In recounting my encounters with the above great scholars, it is my hope that their shining characters, and their signal contributions to scholarship and motherland, will be remembered as examples of excellence and dedication. They are no longer with us now. They had lived and their strivings had covered the entire 20 Century, as China went through tumultuous change and suffering. She first broke out of feudal rule to connect with modernity, then engulfed in protracted wars with war lords and the Japanese invader, followed by a rigorous civil war. Then, towards the second half of the century, just as hints of liberation and self-determination were celebrated, with sprightly expectations for stability and progress, the country staggered into a vile course of class struggle, personal mistrust, and self-deceit, sparing no one.

Towards the end of the century, however, it was fortunate that knowledge and reason triumphed over selfishness and foolishness to propel China into a new course of openness and reform. Hopefully, this new approach for global engagement will enable China to meet the world on mutually respectful terms, as mankind advances into the new millennium. In retrospect, if the 20 Century was a time of huge change, then the changes experienced by the Chinese people have been deeper and more extensive than any other people had gone through. They were not material and organizational changes. Rather, they involved changes in basic human relationships and personal dignity, reducing individuals to passive existence and despair.

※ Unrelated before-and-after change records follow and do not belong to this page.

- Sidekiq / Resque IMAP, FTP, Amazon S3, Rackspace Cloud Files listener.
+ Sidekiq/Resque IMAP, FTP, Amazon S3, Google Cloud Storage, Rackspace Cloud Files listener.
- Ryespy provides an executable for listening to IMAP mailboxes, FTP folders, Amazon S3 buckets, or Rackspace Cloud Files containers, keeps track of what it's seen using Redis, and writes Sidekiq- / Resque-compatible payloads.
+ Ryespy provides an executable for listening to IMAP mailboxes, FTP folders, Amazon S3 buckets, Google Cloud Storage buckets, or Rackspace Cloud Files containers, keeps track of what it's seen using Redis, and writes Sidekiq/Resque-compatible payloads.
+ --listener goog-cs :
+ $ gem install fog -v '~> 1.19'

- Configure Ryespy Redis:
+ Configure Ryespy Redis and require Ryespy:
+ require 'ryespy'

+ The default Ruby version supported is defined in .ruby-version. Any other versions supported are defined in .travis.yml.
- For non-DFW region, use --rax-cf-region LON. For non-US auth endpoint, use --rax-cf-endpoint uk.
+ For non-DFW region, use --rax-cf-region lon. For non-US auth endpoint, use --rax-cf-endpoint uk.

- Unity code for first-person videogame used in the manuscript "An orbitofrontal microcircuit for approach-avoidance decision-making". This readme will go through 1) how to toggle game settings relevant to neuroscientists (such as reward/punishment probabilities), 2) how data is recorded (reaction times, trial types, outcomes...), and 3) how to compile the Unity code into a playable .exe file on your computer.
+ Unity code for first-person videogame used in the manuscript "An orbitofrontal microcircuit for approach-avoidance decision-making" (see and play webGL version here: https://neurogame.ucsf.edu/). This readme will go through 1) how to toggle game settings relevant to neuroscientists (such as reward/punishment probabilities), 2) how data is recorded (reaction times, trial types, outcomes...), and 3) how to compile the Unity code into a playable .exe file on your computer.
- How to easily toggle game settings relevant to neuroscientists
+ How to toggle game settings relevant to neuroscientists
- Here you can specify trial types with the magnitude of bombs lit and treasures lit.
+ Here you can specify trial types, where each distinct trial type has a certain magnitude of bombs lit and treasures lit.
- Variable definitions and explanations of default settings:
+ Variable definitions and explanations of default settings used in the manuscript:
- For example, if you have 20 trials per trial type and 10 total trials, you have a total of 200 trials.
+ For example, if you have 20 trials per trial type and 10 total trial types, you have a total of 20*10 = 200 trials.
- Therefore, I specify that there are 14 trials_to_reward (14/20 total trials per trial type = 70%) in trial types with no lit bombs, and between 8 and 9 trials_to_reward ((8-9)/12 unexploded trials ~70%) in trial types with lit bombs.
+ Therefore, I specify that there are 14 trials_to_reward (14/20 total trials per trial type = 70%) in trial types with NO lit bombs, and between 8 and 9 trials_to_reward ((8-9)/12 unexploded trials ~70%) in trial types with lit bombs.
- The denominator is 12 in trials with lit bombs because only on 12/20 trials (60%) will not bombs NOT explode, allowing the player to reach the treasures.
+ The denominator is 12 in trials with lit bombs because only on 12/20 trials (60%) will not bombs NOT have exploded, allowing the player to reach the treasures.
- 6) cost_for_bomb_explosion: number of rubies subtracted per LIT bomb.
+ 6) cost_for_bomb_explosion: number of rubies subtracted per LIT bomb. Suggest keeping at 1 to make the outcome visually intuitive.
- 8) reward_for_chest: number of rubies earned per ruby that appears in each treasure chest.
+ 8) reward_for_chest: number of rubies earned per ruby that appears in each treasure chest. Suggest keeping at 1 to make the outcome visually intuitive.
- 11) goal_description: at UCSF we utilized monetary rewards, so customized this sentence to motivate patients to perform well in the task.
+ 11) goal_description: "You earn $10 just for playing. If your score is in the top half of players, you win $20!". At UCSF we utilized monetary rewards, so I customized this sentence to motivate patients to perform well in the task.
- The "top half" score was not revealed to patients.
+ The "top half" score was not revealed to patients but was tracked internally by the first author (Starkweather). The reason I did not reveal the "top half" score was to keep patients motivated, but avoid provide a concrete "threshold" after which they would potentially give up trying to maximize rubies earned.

Today, as China attempts to meet the world on equal and mutually respectful terms, her driving force can be built on the foundations of tradition and achievements of numerous individuals who had been bridges to the future. They are brilliant, determined, creative and dedicated individuals, just as the ones described in the various parts of this China Meets the World article.

It has been said that history needs heroes. That is for vanity. If the purpose of history is to inspire people to learn to surpass the past, then it needs role models. The life and accomplishments of every person introduced above qualify him or her to be a role model. They are true patriots and the best examples of our cultural heritage. When combined with many other personalities like them, and their experiences presented fully, these role models should constitute the best learning material for future generations.

The 21 Century is a reality marked by discontinuity, information overload, techno-economic supremacy, and a lack of privacy and inner peace. A new collective is being formed on a global scale. It combines the forces of technology, consumerism, and unguarded greed to strip individuals of basic rights and freedoms for self-determination and creative life. The content and rate of change will continue to accelerate until human beings are lost in the process.

We need a break before attempting to achieve new breakthroughs. The best breaks will be those spent in the appreciation of worthy role models who connect a glorious past to a greater future. Long ago, Zhuangzi 莊子wrote a story to show when a person (or society) attempts to carve a piece of wood into a useful axe handle, the best example is in his own hands. Today, our children will do best to learn from our rich tradition when they look for new models for what they attempt to make.